A group of researchers aimed to collect and report perioperative outcomes of a series of patients undergoing radical cystectomy with cutaneous ureterostomy urinary diversion for the treatment of bladder cancer. According to Stephen A. Boorjian, MD, of the Mayo Clinic, Rochester, Minnesota, and colleagues, “the use of cutaneous ureterostomy was associated with expeditious surgery and postoperative recovery...and represents an option for urinary diversion in high-risk patients undergoing radical cystectomy.” They reported their findings in the journal Urology.

“Radical cystectomy remains a standard-of-care definitive local therapy for patients with muscle-invasive as well as high-risk non–muscle-invasive bladder cancer. Nevertheless, radical cystectomy has been associated with considerable perioperative morbidity, which is compounded by the often elderly and comorbid demographic of patients with bladder cancer,” the investigators noted.

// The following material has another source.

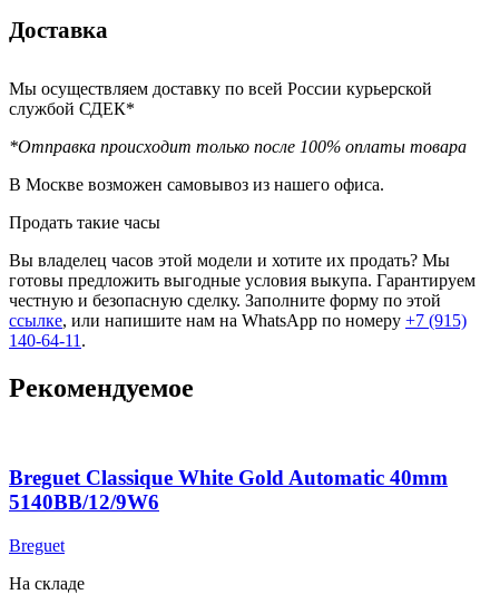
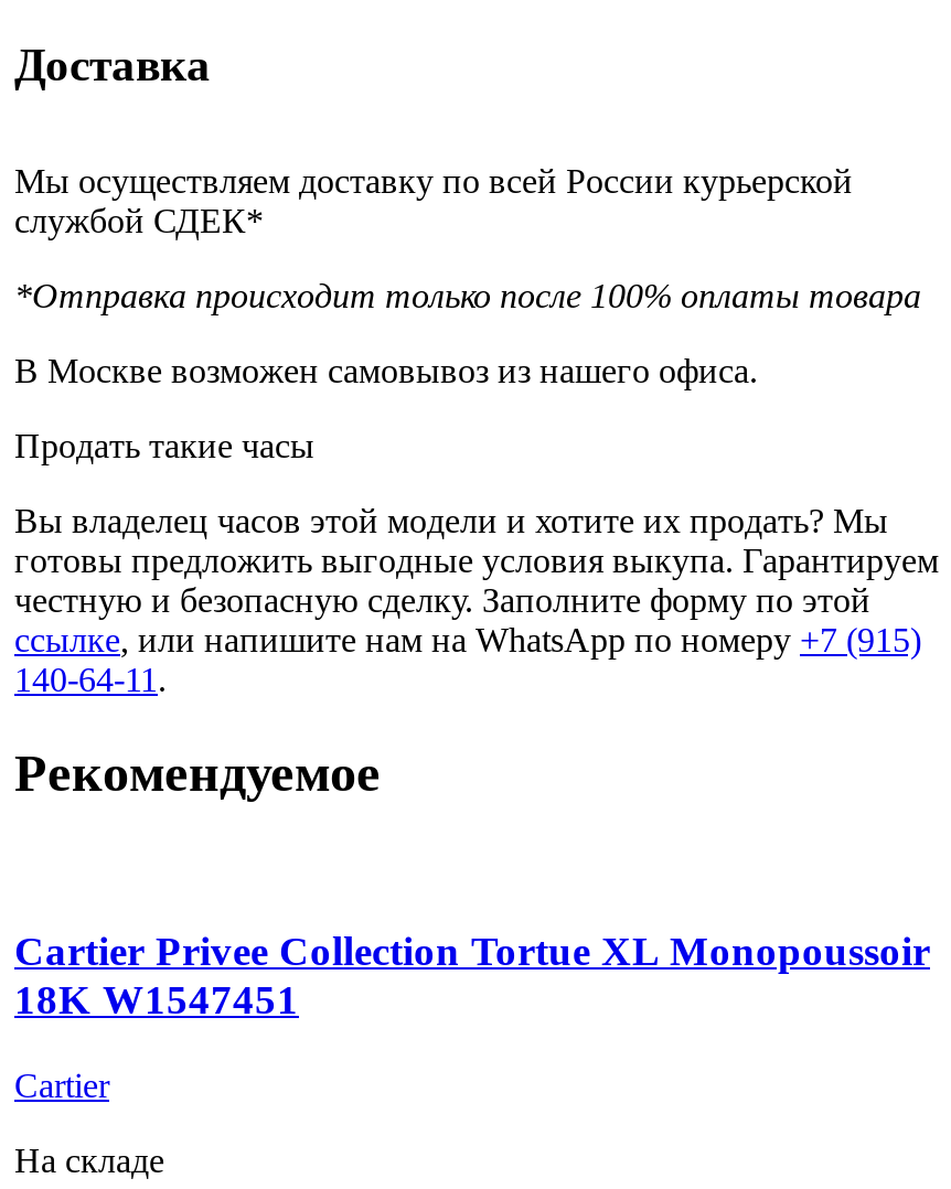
[9,466,448,514] Breguet Classique White Gold Automatic 40mm | 5140BB/12/9W6 -> [14,928,930,1023] Cartier Privee Collection Tortue XL Monopoussoir | 18K W1547451
[9,536,65,555] Breguet -> [14,1066,109,1104] Cartier

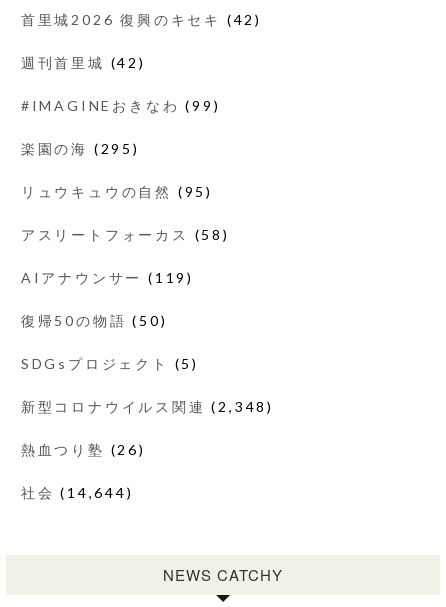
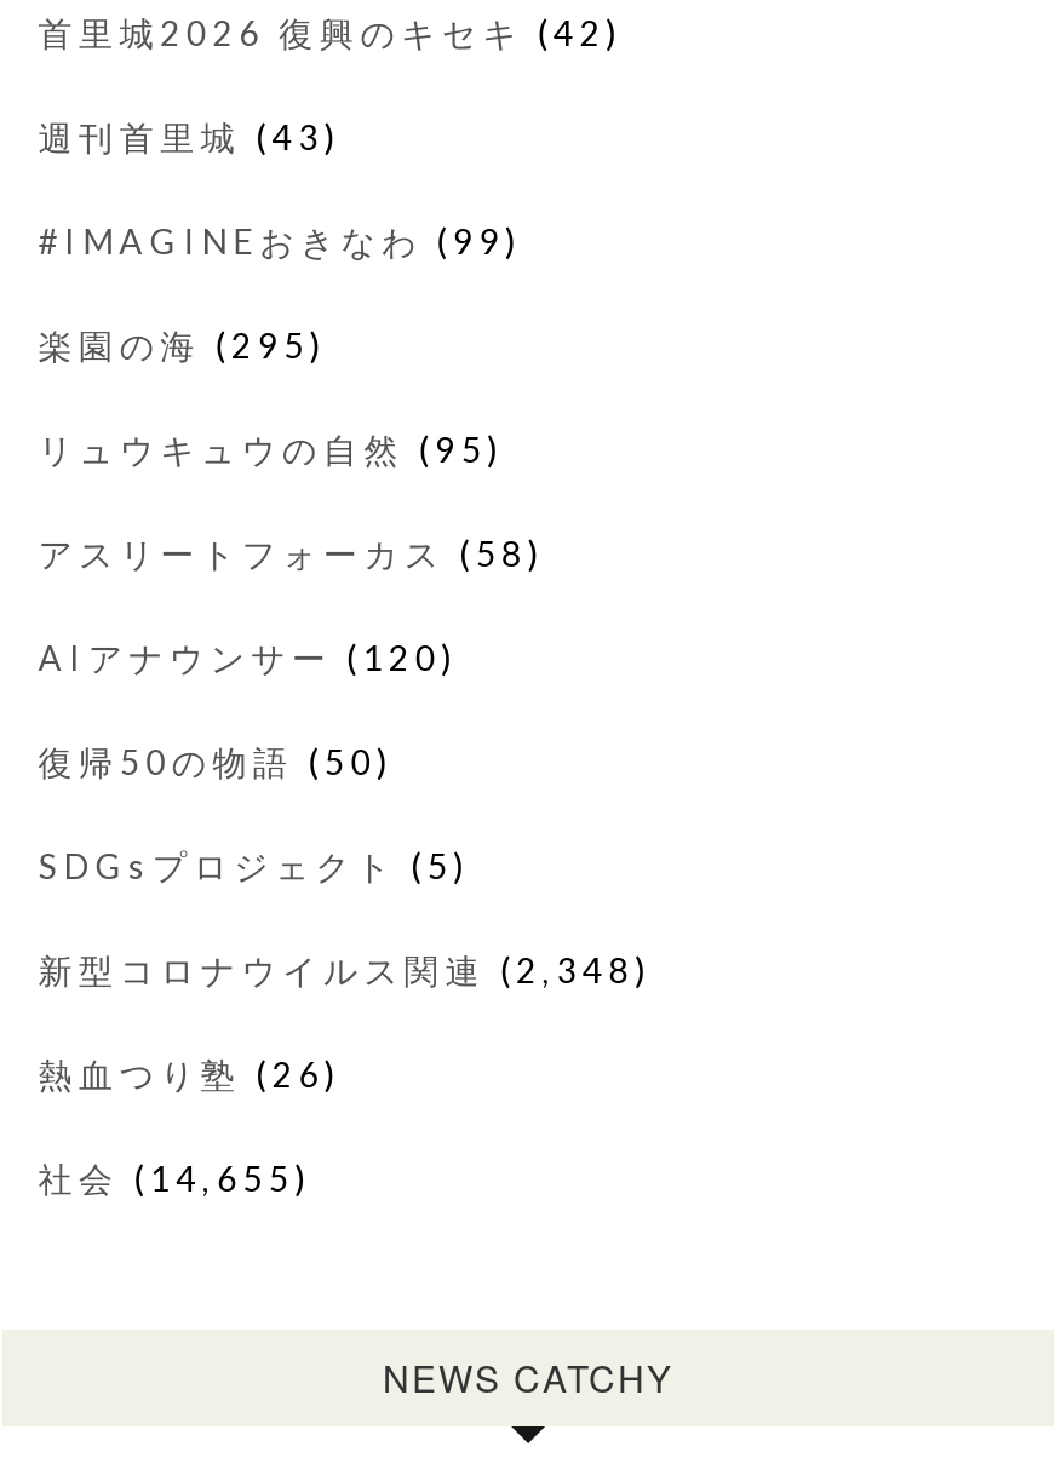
[21,54,146,71] 週刊首里城(42) -> [38,116,341,157] 週刊首里城(43)
[21,269,194,286] AIアナウンサー(119) -> [38,637,458,678] AIアナウンサー(120)
[21,484,134,501] 社会(14,644) -> [38,1157,311,1199] 社会(14,655)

The research team identified patients who underwent radical cystectomy with cutaneous ureterostomy at the Mayo Clinic between 2016 and 2021 and analyzed clinicopathologic and perioperative characteristics. The group of 31 patients represented a highly comorbid cohort, and 14 experienced a high-grade complication within 30 days of surgery. A total of 13% of patients with complications experienced sepsis, which was the leading cause of readmission 90 days after surgery. In this same time frame, three patients required reoperation, including one from stomal ischemia, and one patient died of unrelated causes. The study authors believe the higher rate of postoperative ureteral obstruction may be “preemptively addressed with chronic stent placement.”

To evaluate contributors to perioperative complications, the researchers aim to observe the outcomes of a cohort of patients who underwent radical cystectomy with cutaneous ureterostomy and were managed postoperatively using modern enhanced recovery after protocols.

Disclosure: The study authors reported no conflict of interest.